▶ PROBLEM TO WORK ON
Would you please repeat exactly the entries below, starting at the line with "font-size: 16px ->" and ending at the line with "text-decoration: underline ->", and nothing outside that range? Leave out the pictures.

==== DATA SECTION

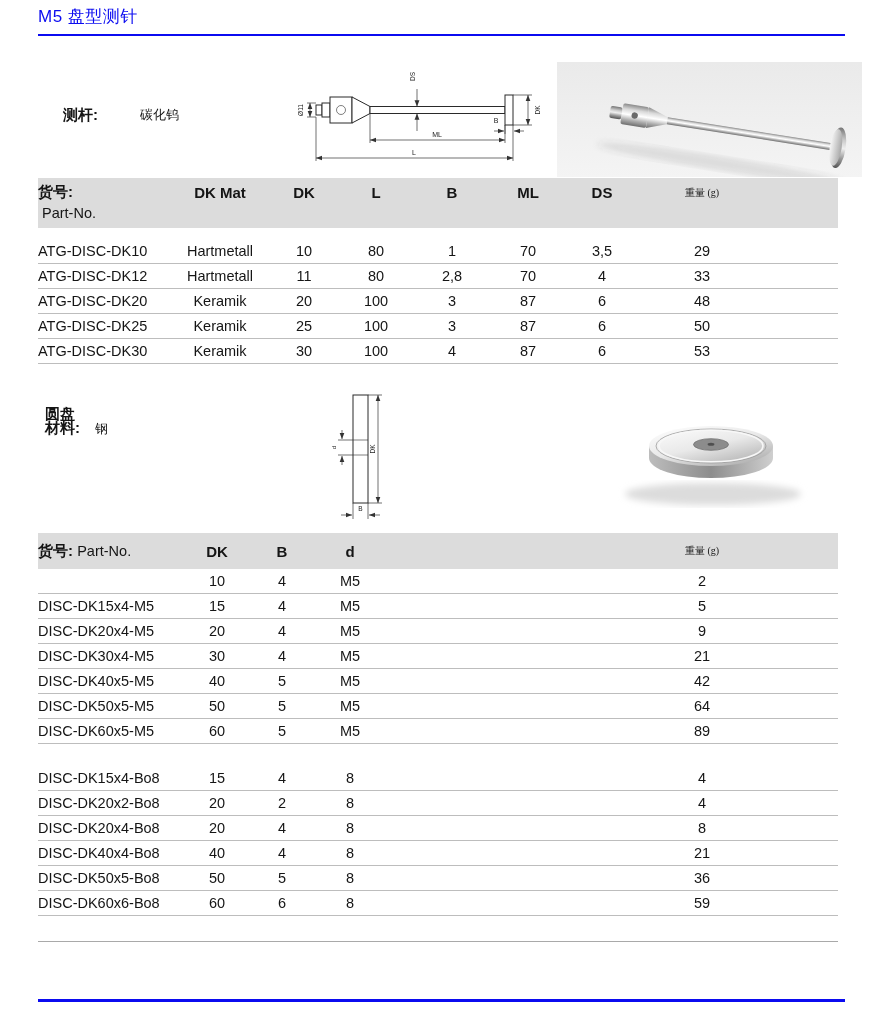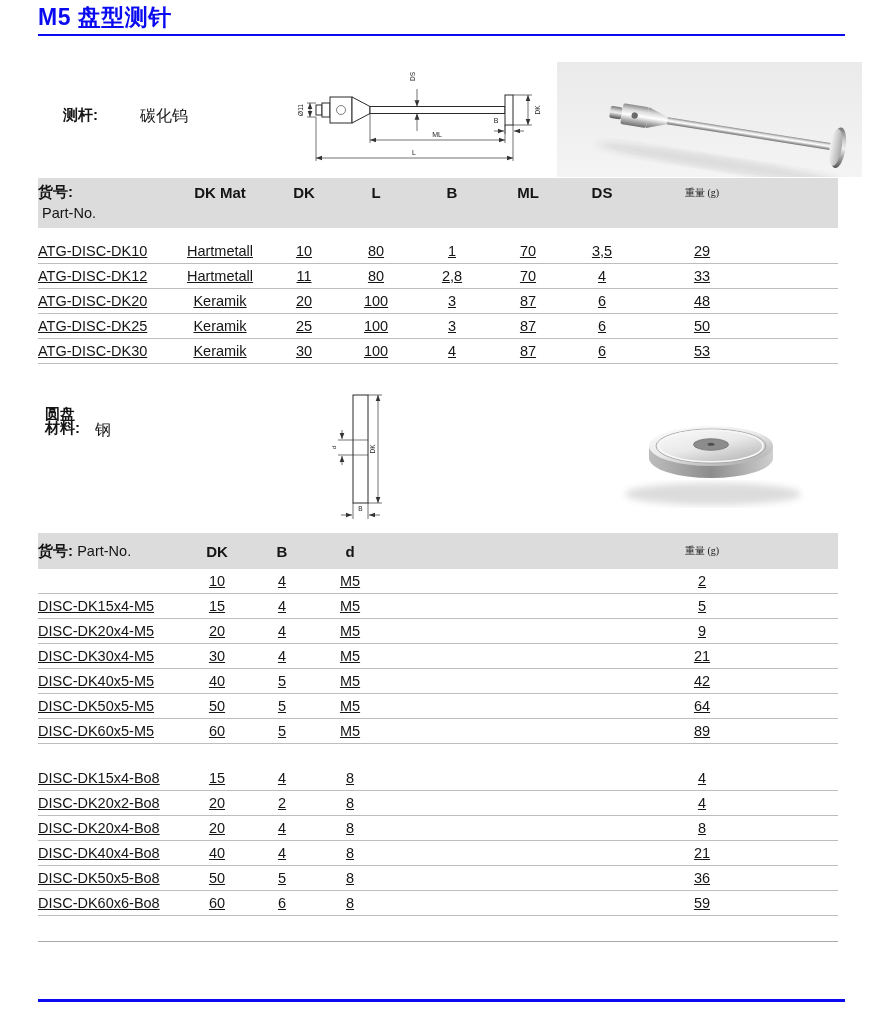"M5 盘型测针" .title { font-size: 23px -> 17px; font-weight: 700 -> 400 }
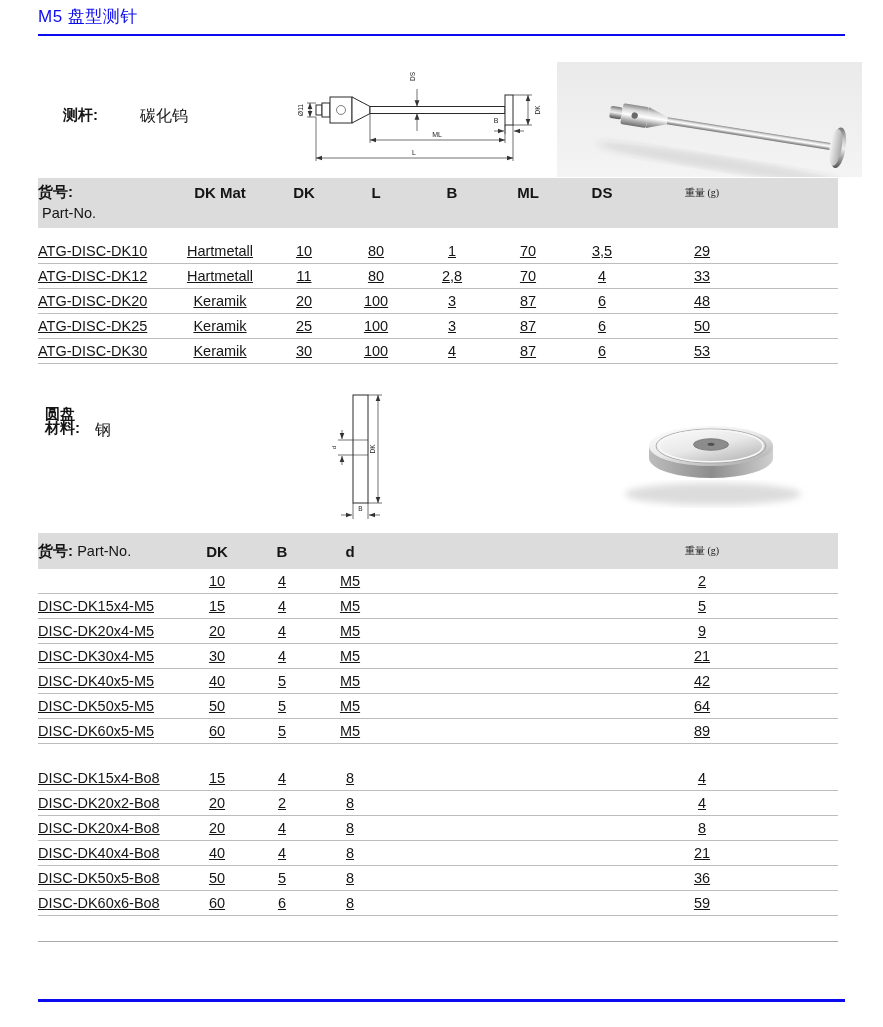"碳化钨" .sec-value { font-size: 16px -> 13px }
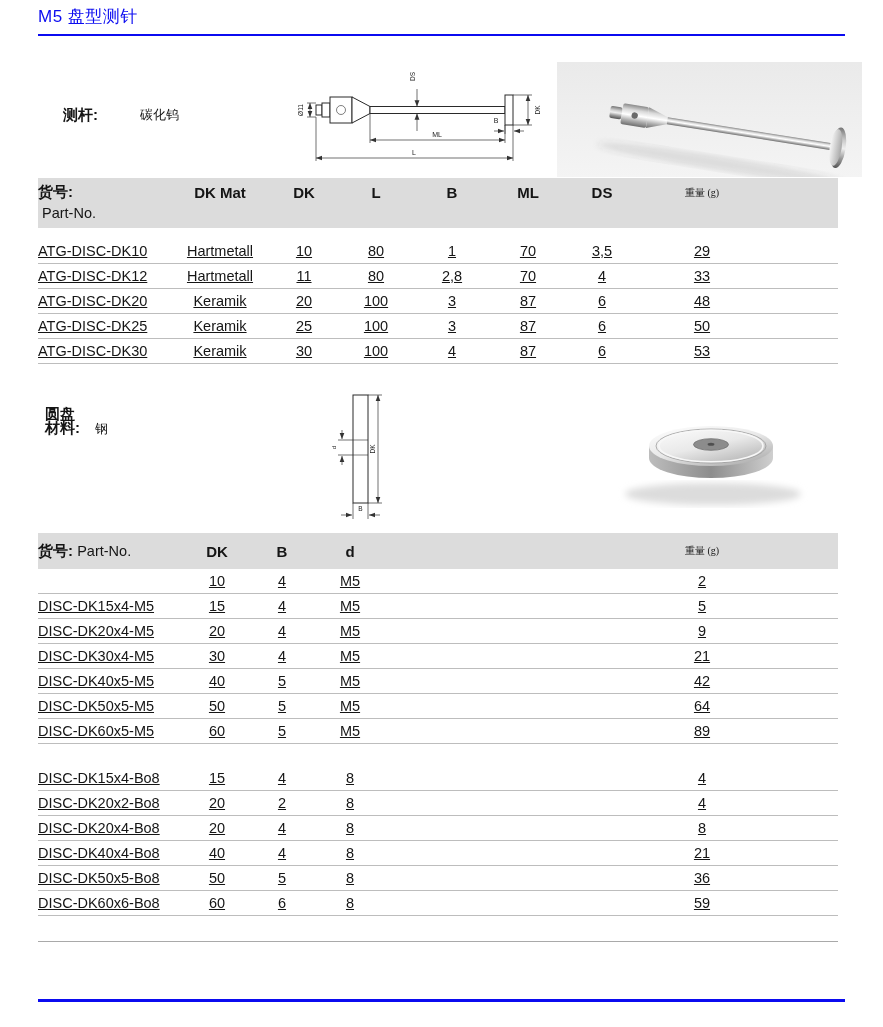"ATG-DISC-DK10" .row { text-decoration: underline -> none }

========
==== DATA SECTION

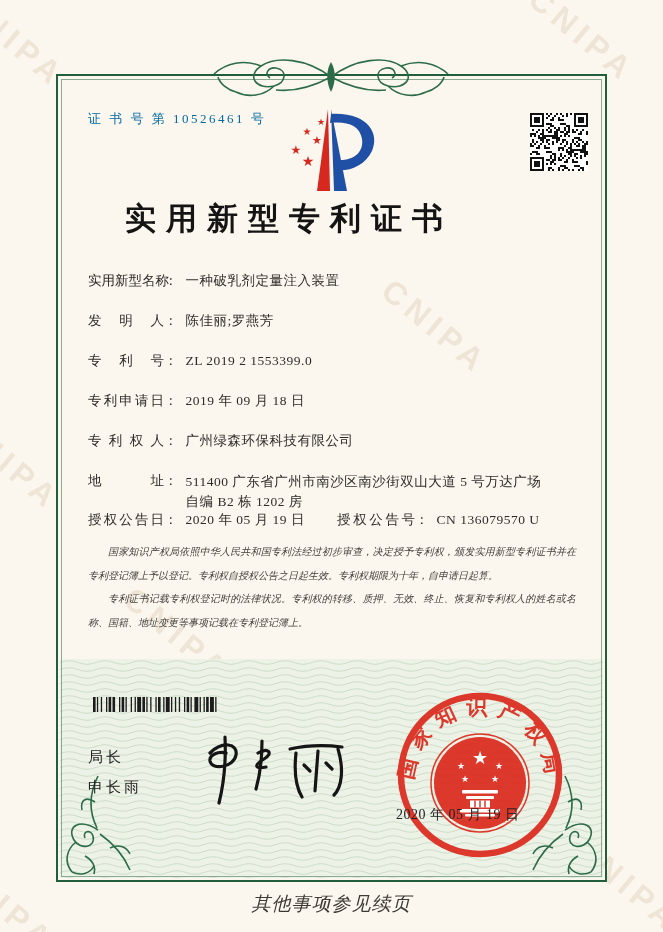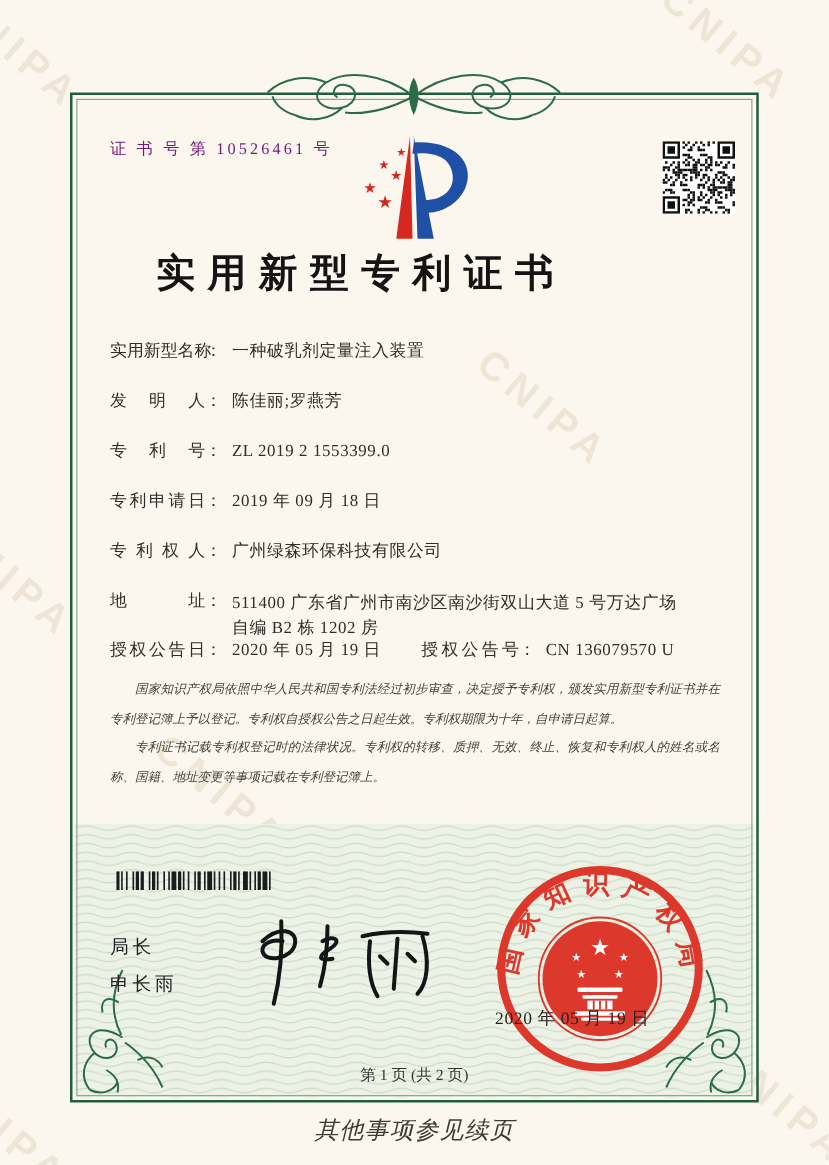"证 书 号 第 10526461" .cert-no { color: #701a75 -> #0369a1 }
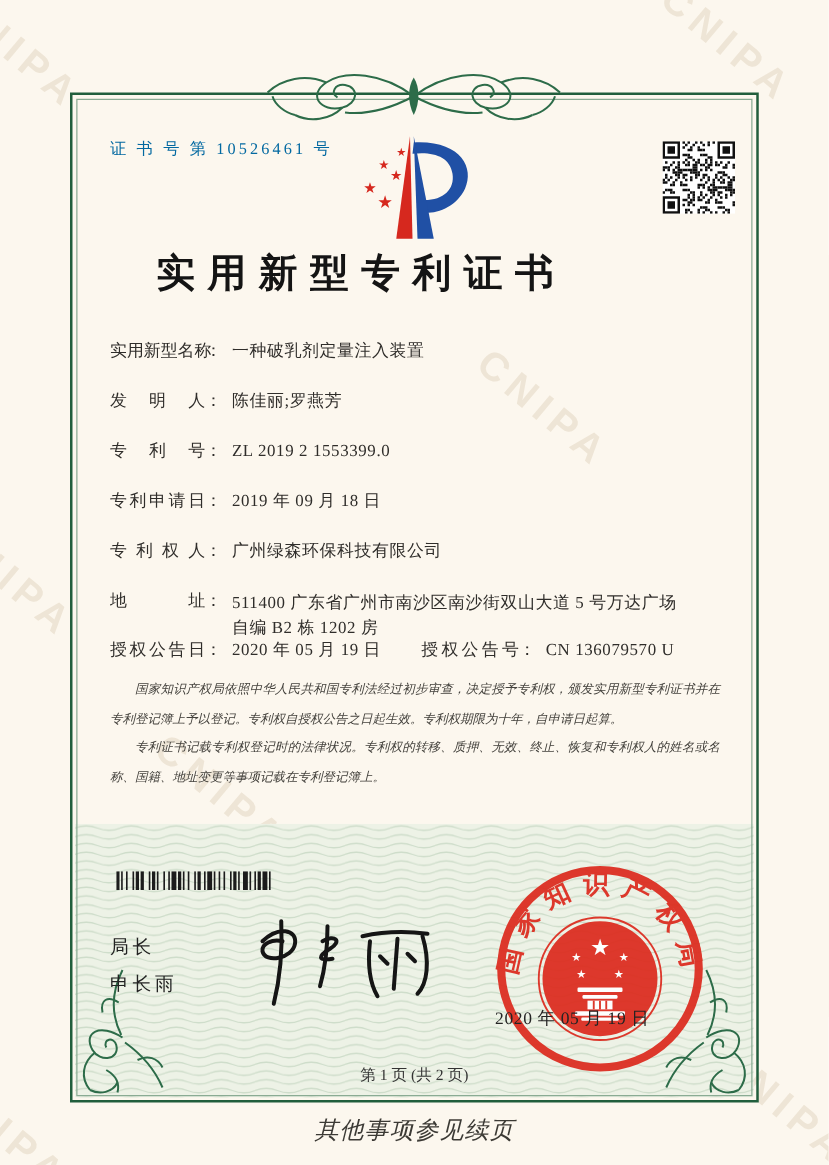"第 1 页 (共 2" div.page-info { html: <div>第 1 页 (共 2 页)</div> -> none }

========
==== DATA SECTION

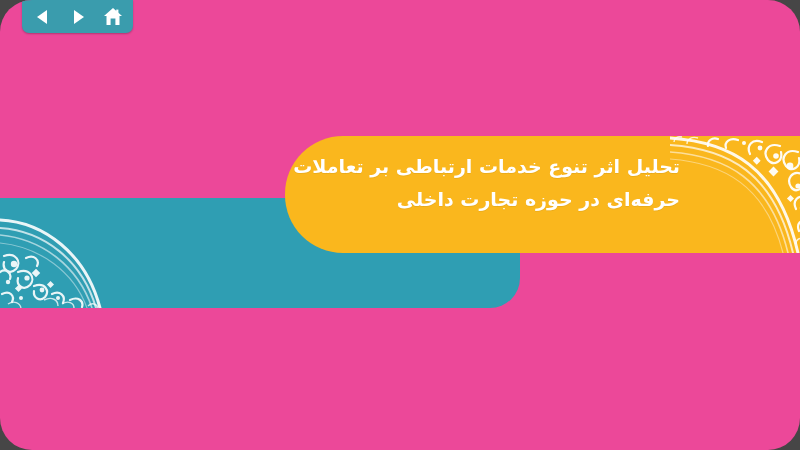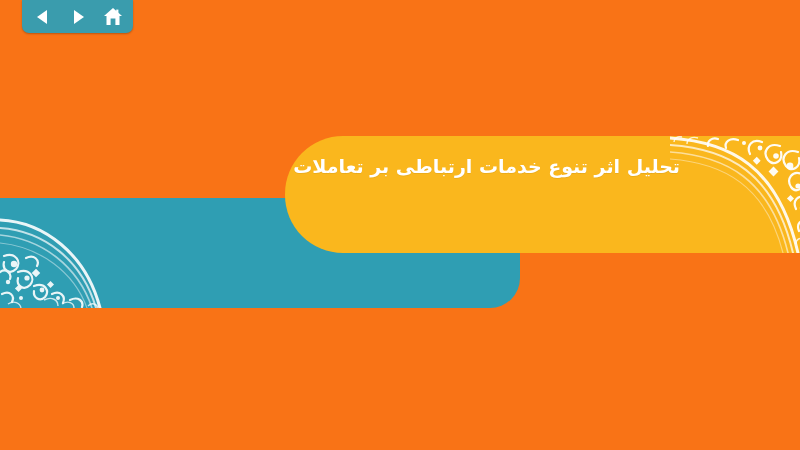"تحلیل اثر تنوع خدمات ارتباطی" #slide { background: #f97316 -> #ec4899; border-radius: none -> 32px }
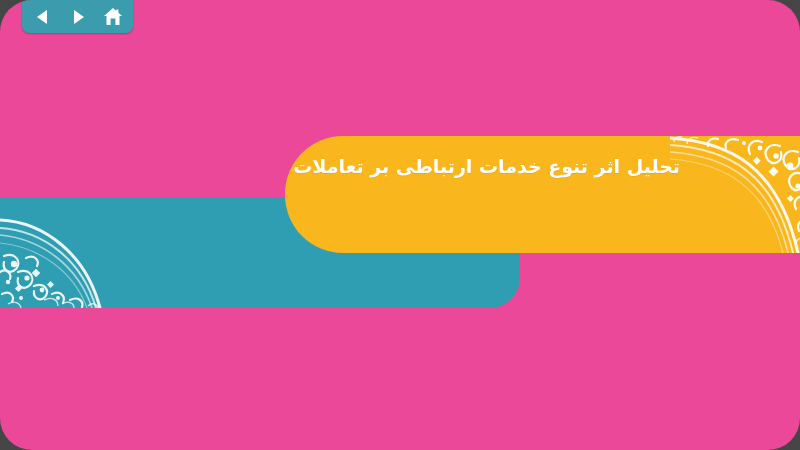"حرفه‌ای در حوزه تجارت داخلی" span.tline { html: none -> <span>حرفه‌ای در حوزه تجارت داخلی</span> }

========

▶ RESPONSE TO THIS EXERCISE
"碳化钨" .sec-value { font-size: 16px -> 13px }
"ATG-DISC-DK10" .row { text-decoration: underline -> none }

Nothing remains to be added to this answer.